* _Prompt_: The reply should hold only the lines below beginning at the one with "padding-left: 6px ->" and ending at the one with "html: none ->", copied exactly, with every picture left out.

* _Material shown_:
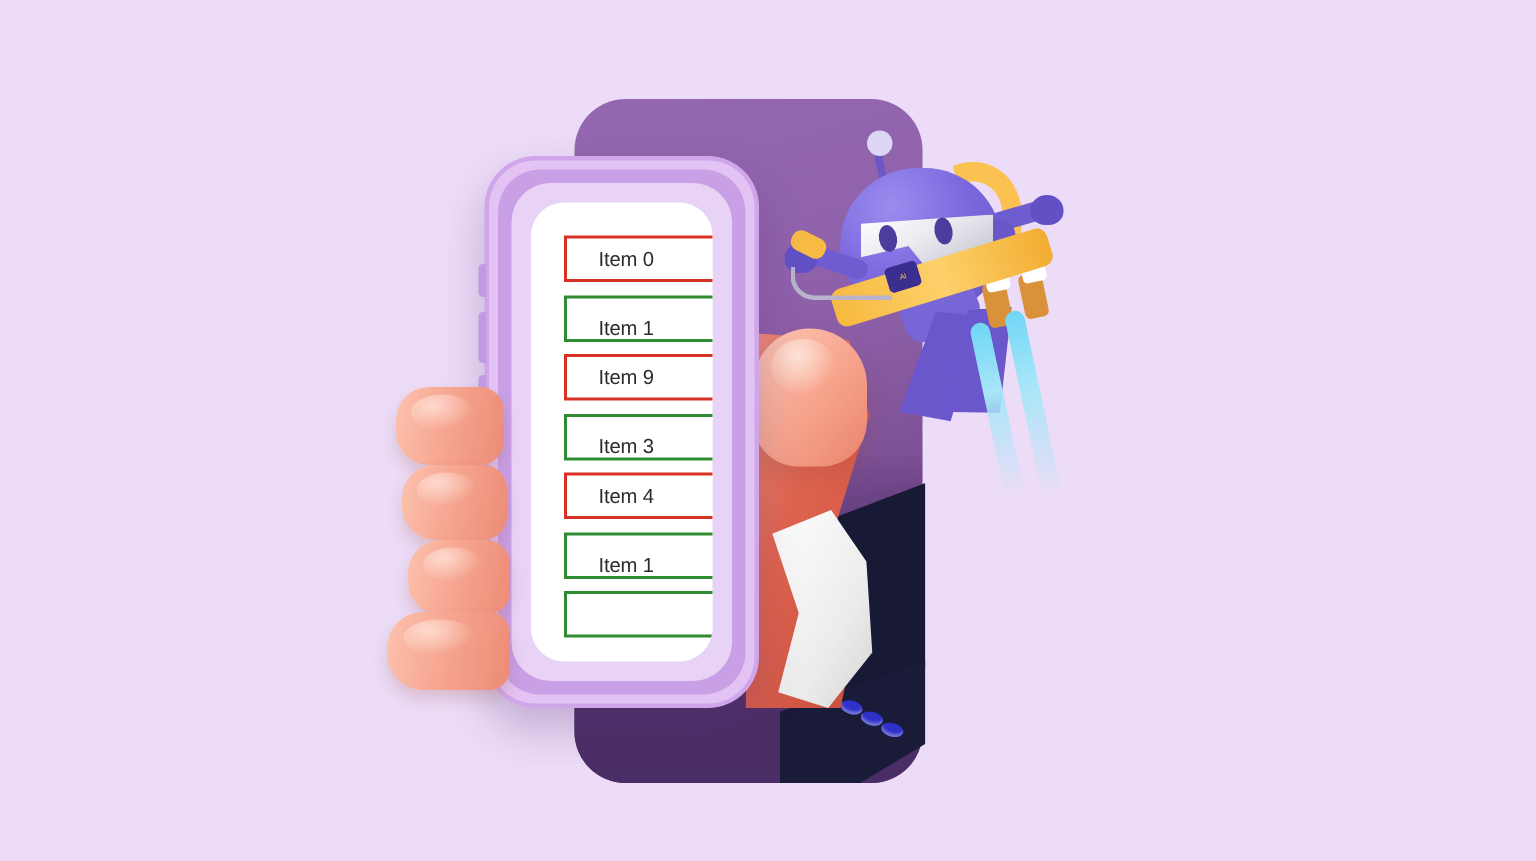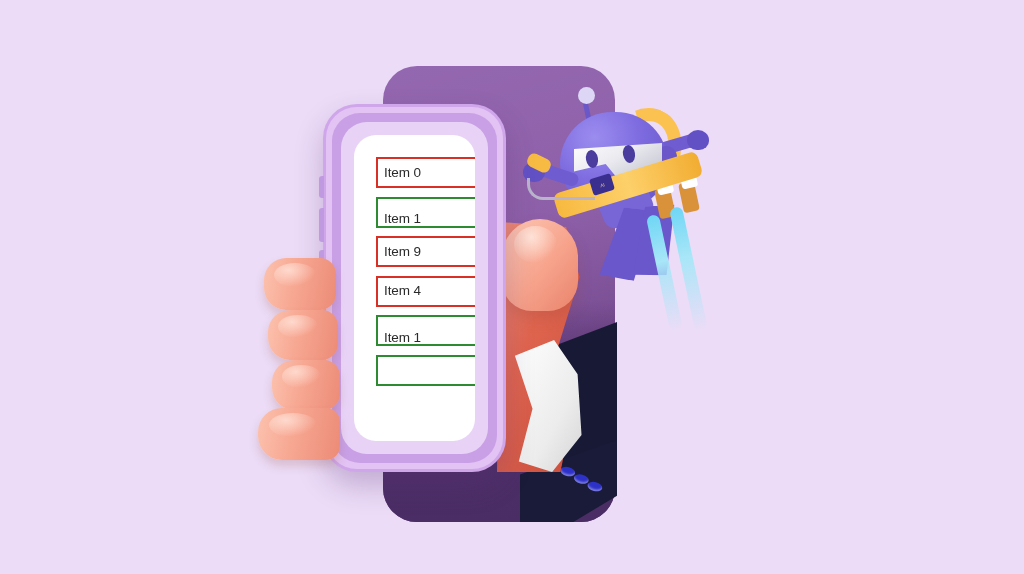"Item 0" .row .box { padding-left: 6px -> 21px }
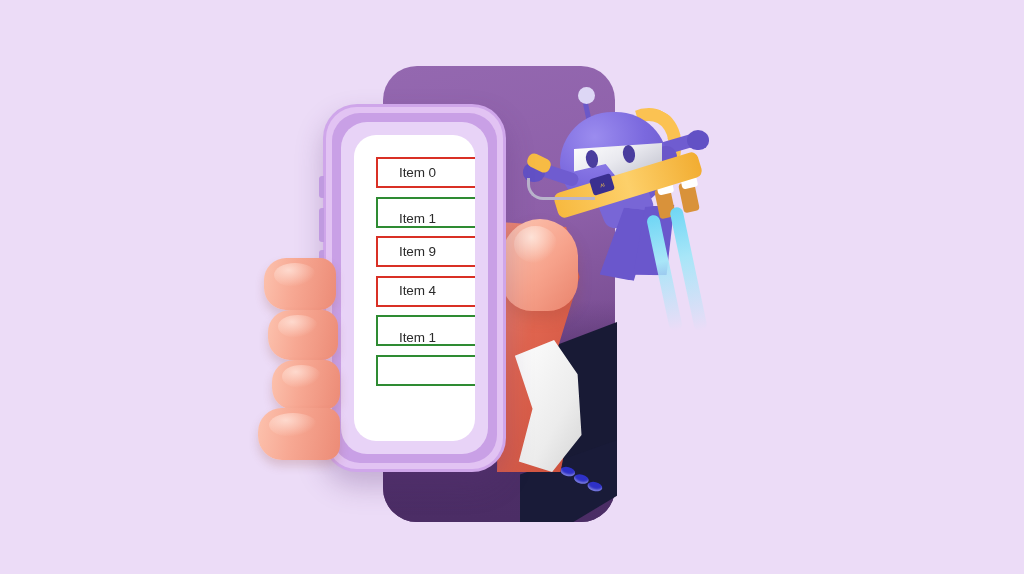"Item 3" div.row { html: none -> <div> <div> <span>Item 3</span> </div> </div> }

* * *

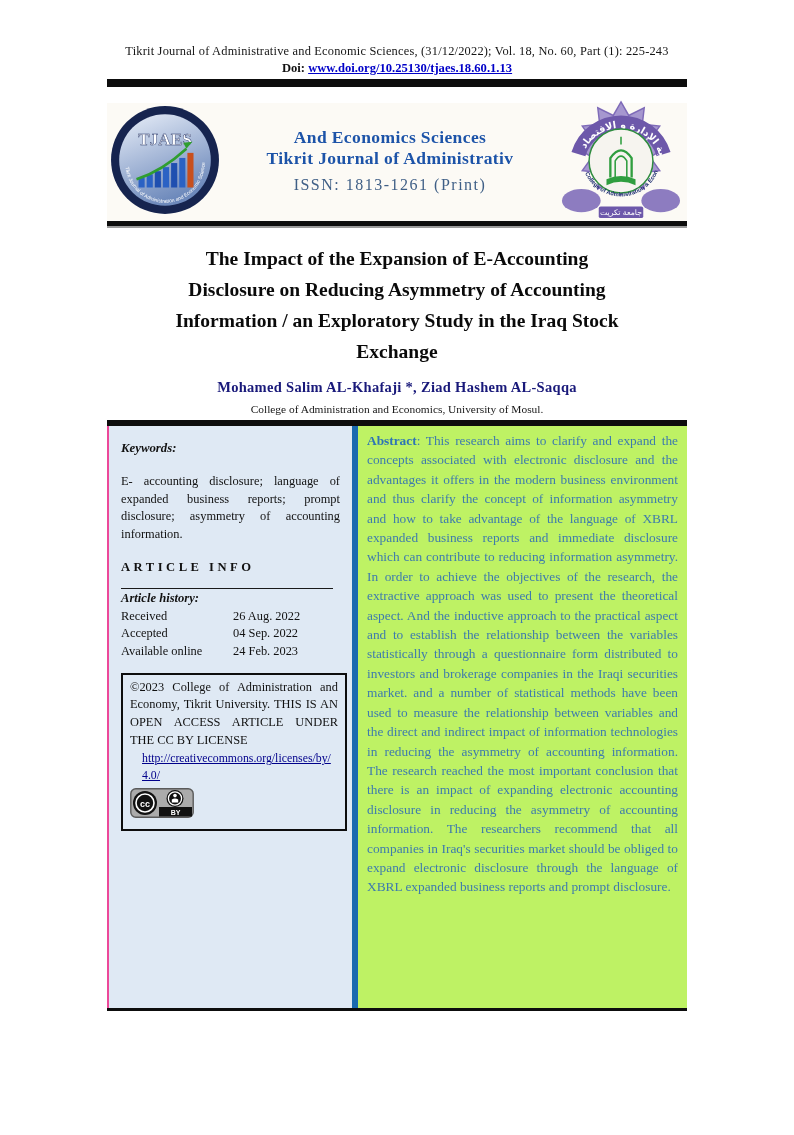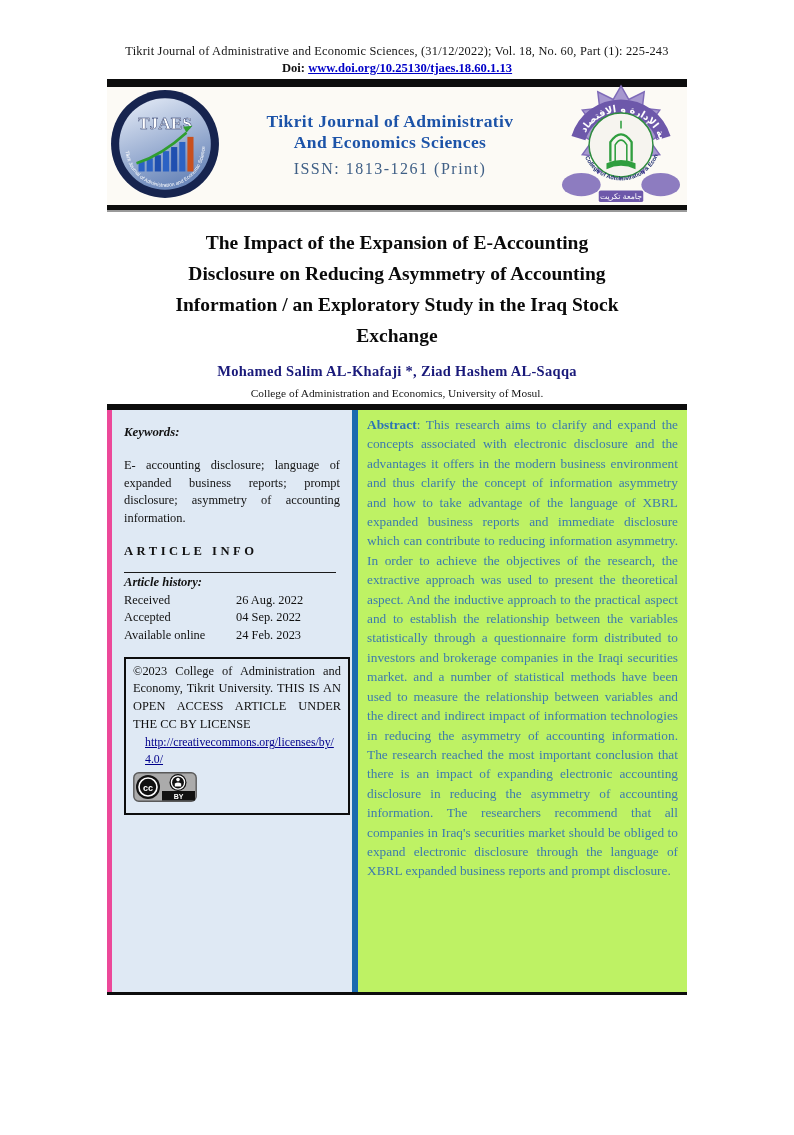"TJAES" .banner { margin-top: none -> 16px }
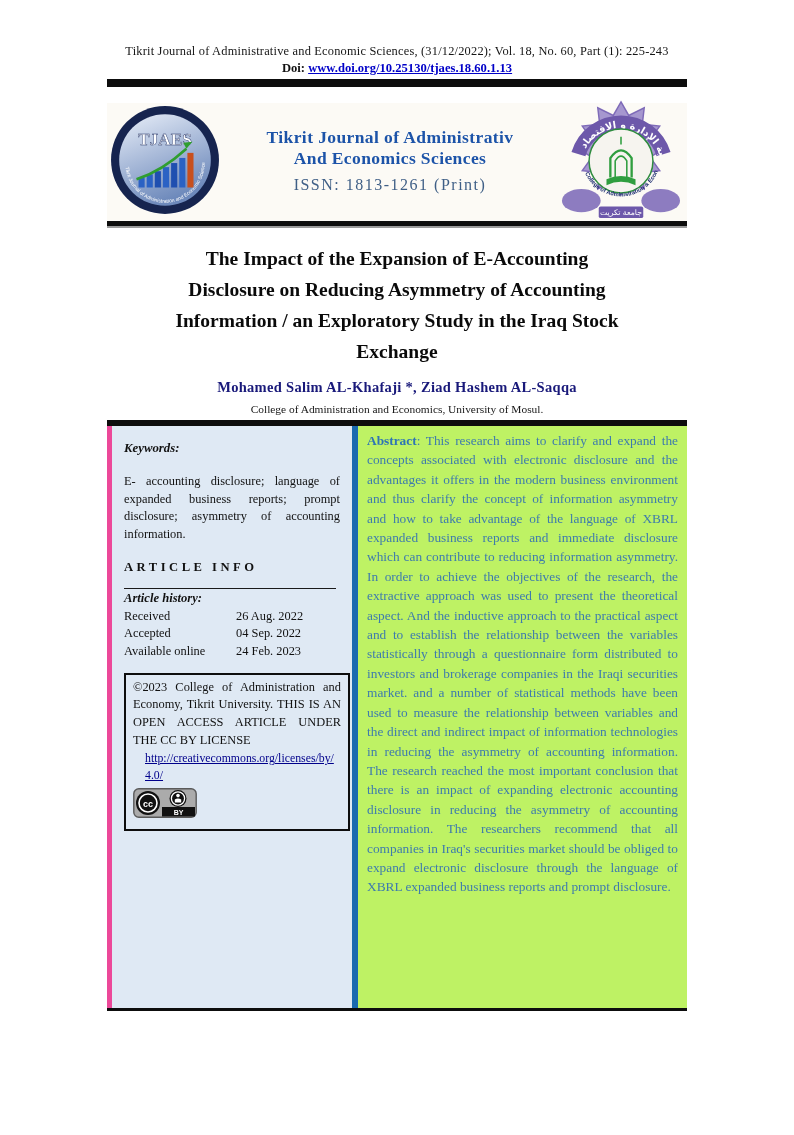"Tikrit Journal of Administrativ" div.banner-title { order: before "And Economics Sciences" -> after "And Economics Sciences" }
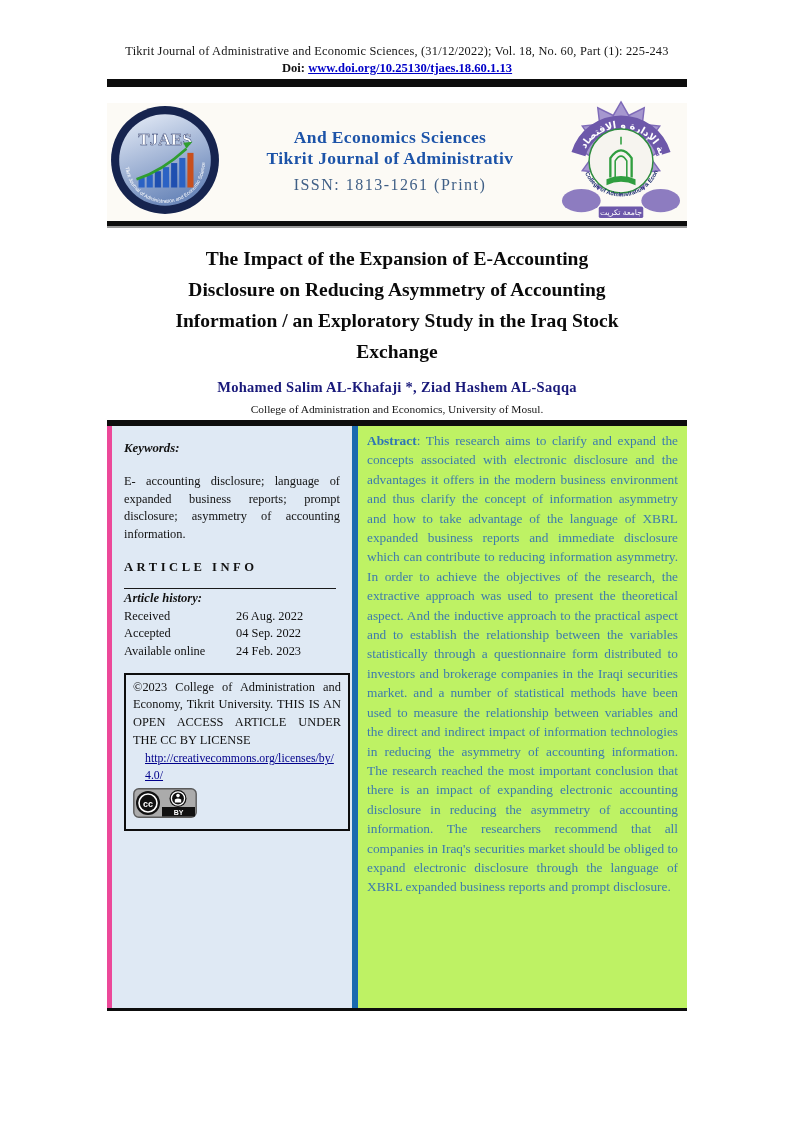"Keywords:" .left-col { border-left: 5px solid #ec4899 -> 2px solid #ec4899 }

--

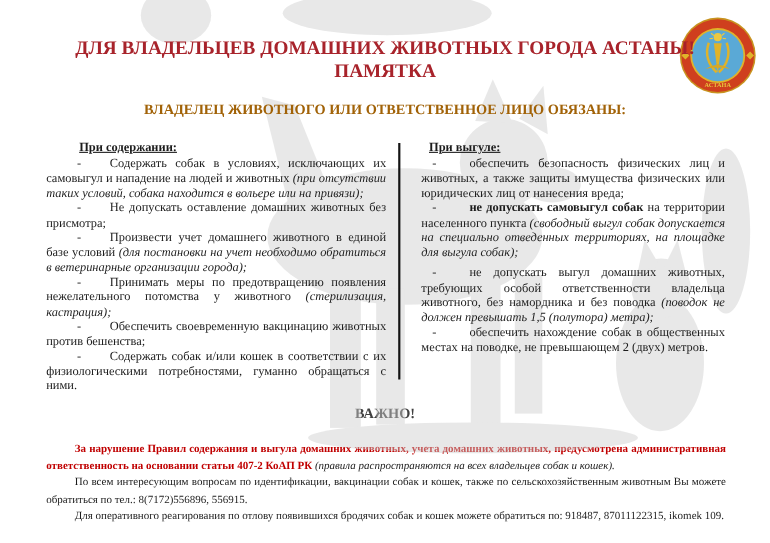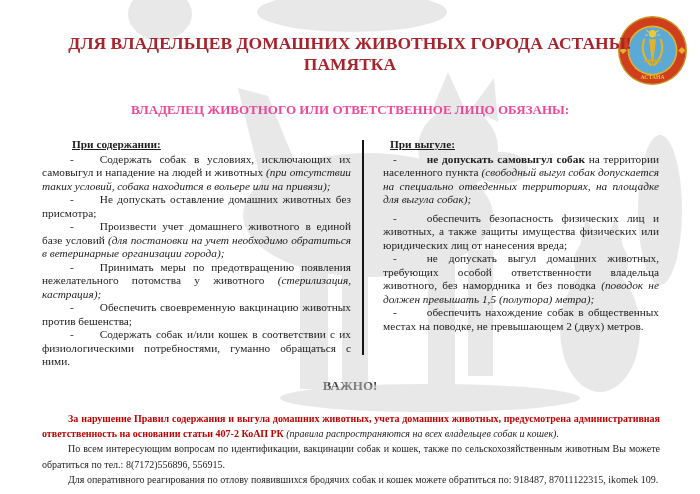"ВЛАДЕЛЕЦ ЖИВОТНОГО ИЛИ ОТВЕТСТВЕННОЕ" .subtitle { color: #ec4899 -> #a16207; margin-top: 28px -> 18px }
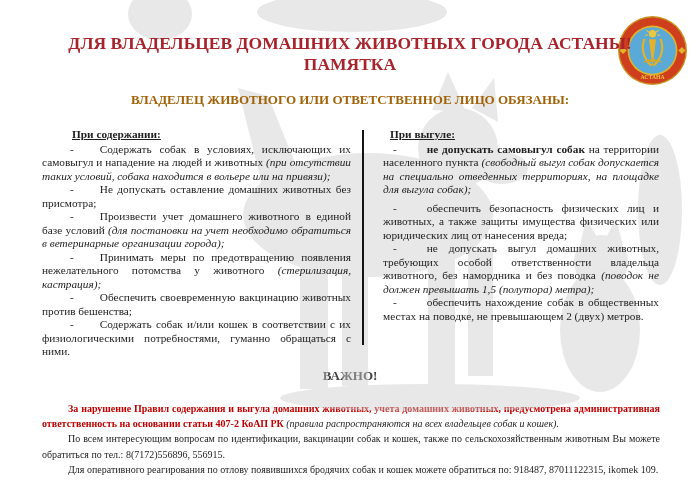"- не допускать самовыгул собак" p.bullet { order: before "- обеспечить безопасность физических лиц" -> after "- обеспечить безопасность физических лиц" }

* _Result for this task_:
"Item 0" .row .box { padding-left: 6px -> 21px }
"Item 3" div.row { html: none -> <div> <div> <span>Item 3</span> </div> </div> }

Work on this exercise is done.